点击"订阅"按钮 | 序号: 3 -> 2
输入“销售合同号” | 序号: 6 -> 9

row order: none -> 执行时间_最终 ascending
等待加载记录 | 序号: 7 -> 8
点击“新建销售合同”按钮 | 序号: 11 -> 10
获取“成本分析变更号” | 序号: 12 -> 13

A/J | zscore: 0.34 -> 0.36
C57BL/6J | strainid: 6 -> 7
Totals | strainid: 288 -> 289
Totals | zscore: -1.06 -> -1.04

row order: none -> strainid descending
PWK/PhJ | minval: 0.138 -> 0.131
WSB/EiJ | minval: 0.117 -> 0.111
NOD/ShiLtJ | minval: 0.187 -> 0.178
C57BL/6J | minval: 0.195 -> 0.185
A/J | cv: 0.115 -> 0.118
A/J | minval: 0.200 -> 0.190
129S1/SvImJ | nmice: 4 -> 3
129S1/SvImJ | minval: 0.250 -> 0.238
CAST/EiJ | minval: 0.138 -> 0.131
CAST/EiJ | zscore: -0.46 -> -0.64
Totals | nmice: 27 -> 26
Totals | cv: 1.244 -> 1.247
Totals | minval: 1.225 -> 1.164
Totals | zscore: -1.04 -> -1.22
----------
From the line that contains "等待加载记录 | 序号: 7 -> 8" through the final line of the material, copy every line exactly, including both ends.

等待加载记录 | 序号: 7 -> 8
点击“新建销售合同”按钮 | 序号: 11 -> 10
获取“成本分析变更号” | 序号: 12 -> 13

A/J | zscore: 0.34 -> 0.36
C57BL/6J | strainid: 6 -> 7
Totals | strainid: 288 -> 289
Totals | zscore: -1.06 -> -1.04

row order: none -> strainid descending
PWK/PhJ | minval: 0.138 -> 0.131
WSB/EiJ | minval: 0.117 -> 0.111
NOD/ShiLtJ | minval: 0.187 -> 0.178
C57BL/6J | minval: 0.195 -> 0.185
A/J | cv: 0.115 -> 0.118
A/J | minval: 0.200 -> 0.190
129S1/SvImJ | nmice: 4 -> 3
129S1/SvImJ | minval: 0.250 -> 0.238
CAST/EiJ | minval: 0.138 -> 0.131
CAST/EiJ | zscore: -0.46 -> -0.64
Totals | nmice: 27 -> 26
Totals | cv: 1.244 -> 1.247
Totals | minval: 1.225 -> 1.164
Totals | zscore: -1.04 -> -1.22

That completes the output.